In order to determine the wavelength span of the C iv and Si iv BAL trough, we fit the spectra using unabsorbed template quasar spectra, following Paper I, that are derived from 38,377 non-BAL quasars with $1.5\lt z\lt 4.0$ and ${\rm{S}}/{{\rm{N}}}_{1350}\gt 10$ in SDSS Data Release 7 (DR7). Following Paper I, we fit these templates to the spectra using a double power-law function as a scale factor,

$$\begin{eqnarray}&&{S}_{\lambda }=A[1]{\left(\displaystyle \frac{\lambda }{2000\mathring{\rm A} }\right)}^{A[2]}+A[3]{\left(\displaystyle \frac{\lambda }{2000\mathring{\rm A} }\right)}^{A[4]},\end{eqnarray} \tag{ 1 }$$

where coefficients (A[1], A[3]) and exponents(A[2], A[4]) are determined by minimizing ${\chi }^{2}$. This fitting spans a wavelength range of 1150 to 2850 Å and we add a additional Gaussian component at the Lyα, N v, Si iv, and C iv locations to the unabsorbed templates to improve the fits therein.

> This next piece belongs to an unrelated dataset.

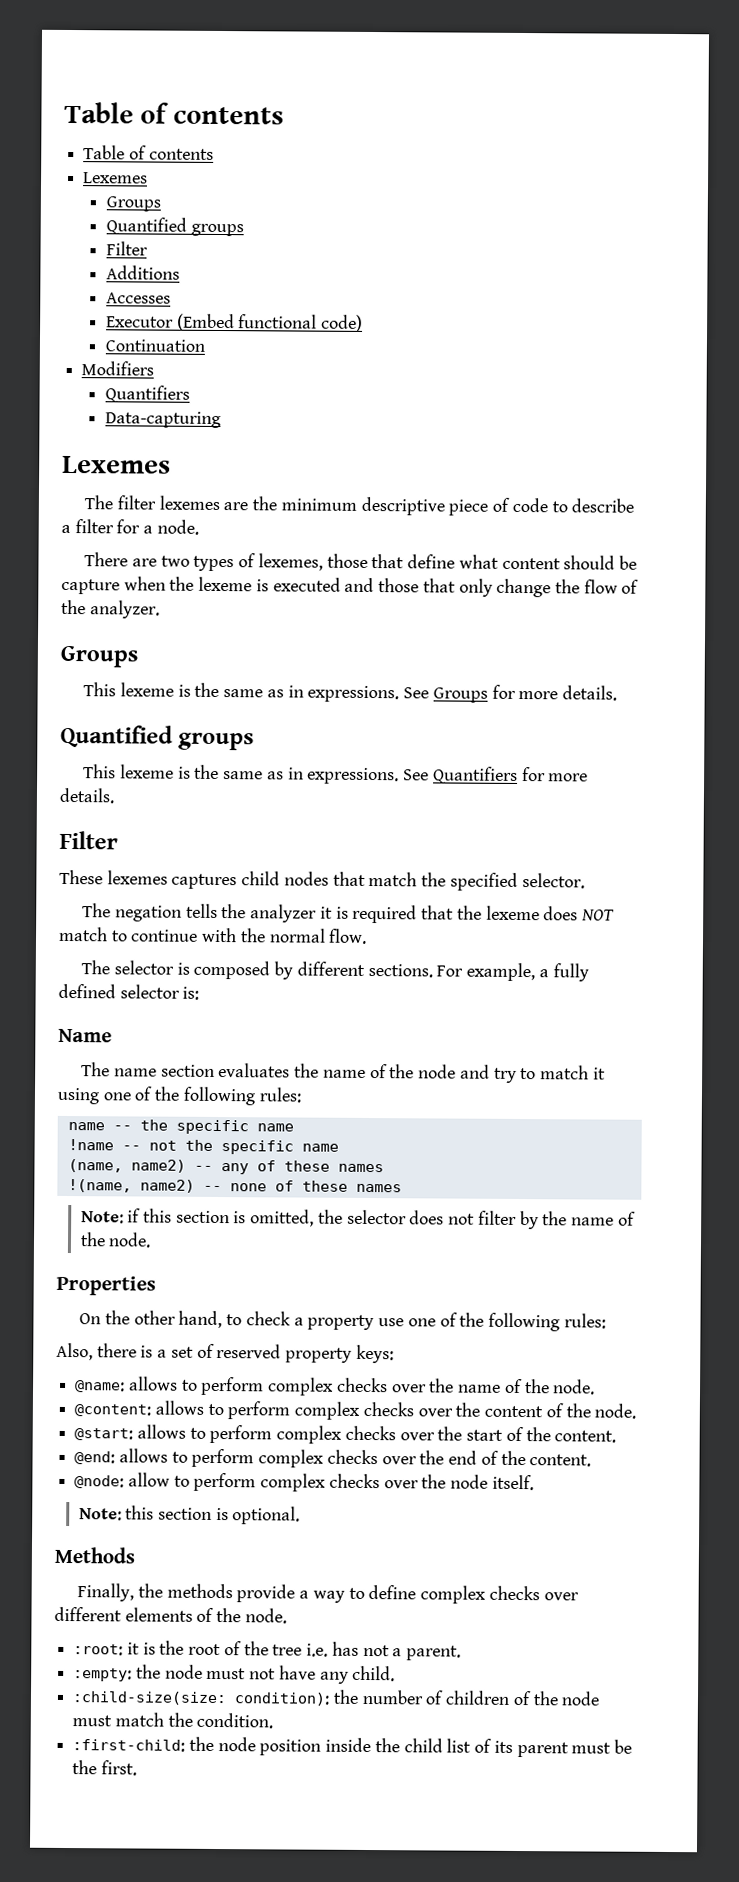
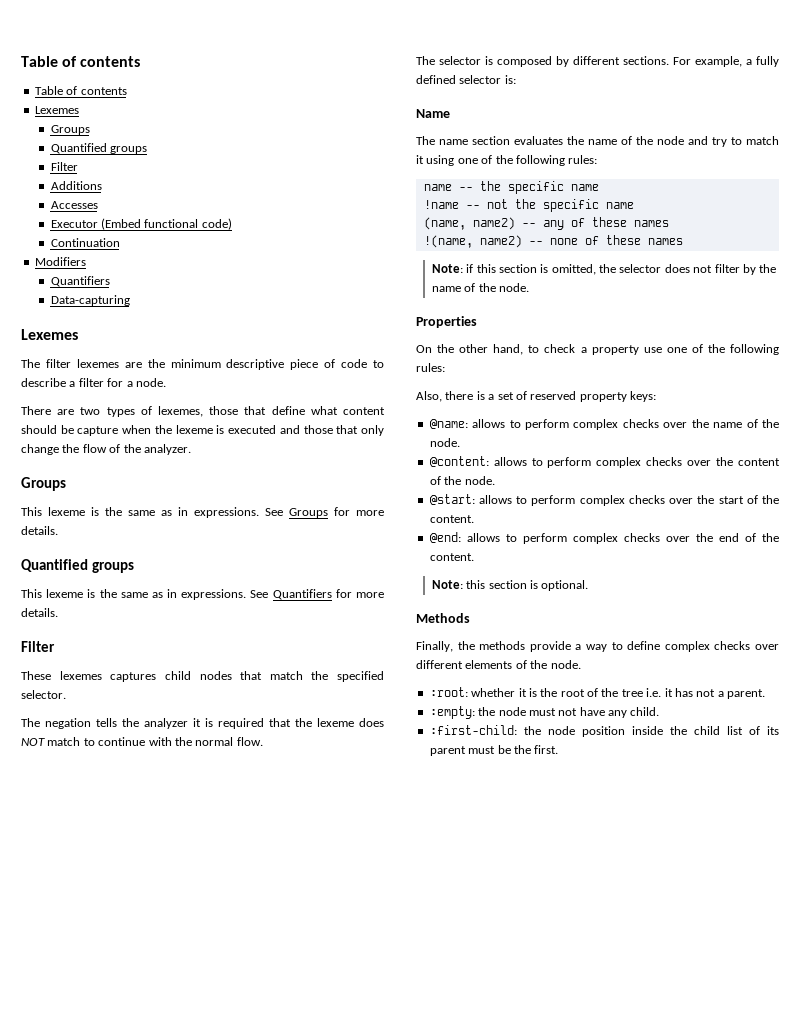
[74,1472,534,1492] // @node: allow to perform complex checks over the node itself. -> (474, 557) none
(124, 1650) none -> [471,688,516,697] whether
(329, 1650) none -> [664,688,673,697] it
[72,1689,601,1706] [72,1712,274,1729] // :child-size(size: condition): the number of children of the node must match the condition. -> (660, 711) none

We iteratively mask spectral pixels lower than the model with a significance of $\geqslant 3\sigma$ on the blue side of Lyα, N v, Si iv, and C iv to exclude possible absorption lines. We select the best template according to the criterion of the maximum number of pixels within 1σ error as the final fitting. The fitting procedure is demonstrated in Figure 1.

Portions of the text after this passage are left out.